Republican National Convention: Day Three

Finally, America! The Republican National Convention made the complete transition from political rally to WWE match. We knew it had to happen eventually when President Camacho’s orange counterpart came into the room on the first night like this:

So let’s get to it, shall we? Kicking things off was Florida governor Rick Scott. I’m not saying he’s Voldemort in disguise, but…

What is Voldemort doing at the RNC you ask? Unknown as of press time, but our working theory is that Trump’s weave is a horcrux, and he needs to keep it close since Harry Potter destroyed the other seven. Anyway, Gov. Scott pumped up his fellow Death Eaters by promising the Orange Don would “fire” all the politicians, just like he does to Z-list celebrities on The Apprentice. OK, so, did Voldemort quit his job as governor and not tell the state of Florida? What is it with Republicans and this particular brand of hypocritical pandering?
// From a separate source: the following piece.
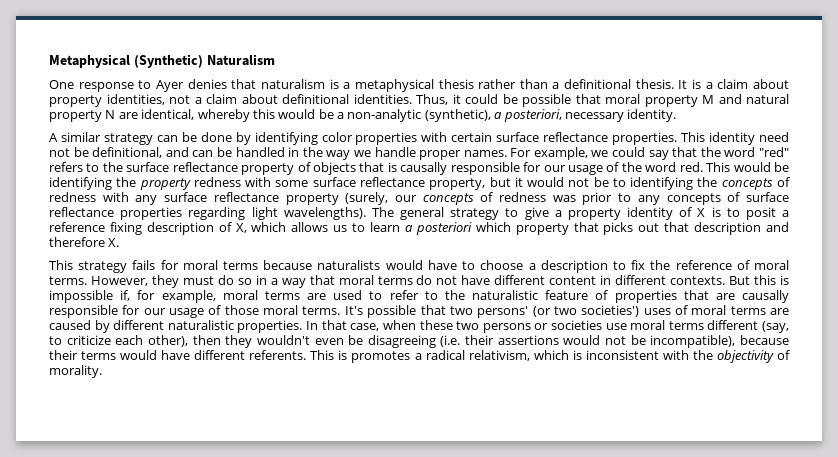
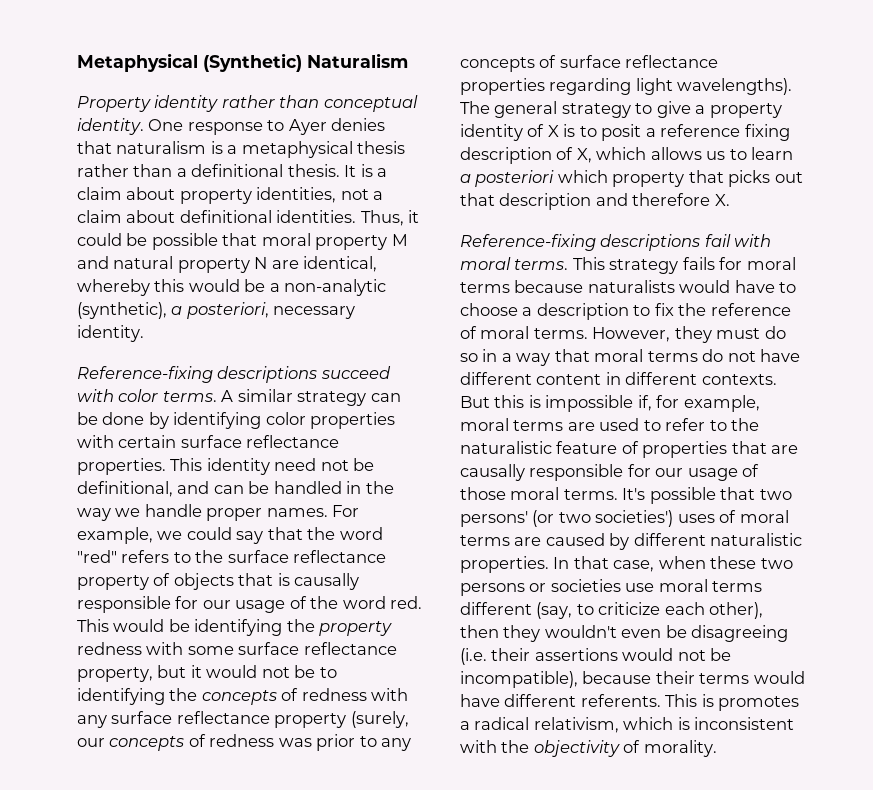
(275, 60) none -> [77,95,418,112] [77,118,144,135] Property identity rather than conceptual identity.
(677, 115) none -> [77,366,391,383] [77,389,217,402] Reference-fixing descriptions succeed with color terms.
(120, 242) none -> [460,234,772,251] [460,257,569,270] Reference-fixing descriptions fail with moral terms.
They’ve got Ivy League-educated lawyers complaining about DC elitism, the governor of one of the largest states in America bitching about career politicians, and yet another governor lamenting the “clumsy hands of government.” Hey, guys who are part of the government – guess what?

I could talk all day about the shit that went down the rest of the day. Like how Astronaut Eileen Collins got cold feet about endorsing a sociopathic orangutan because she’s smart like that. Or how a Black female Trump employee by the name of Lynne Patton actually acknowledged that Black lives “have mattered less [in America]” to dead fucking silence. And “small business owner” Michelle Van Patten, who – I don’t even know what the fuck this was supposed to be, but her teleprompter freezing was probably the best thing to happen to that rambling-ass speech of hers.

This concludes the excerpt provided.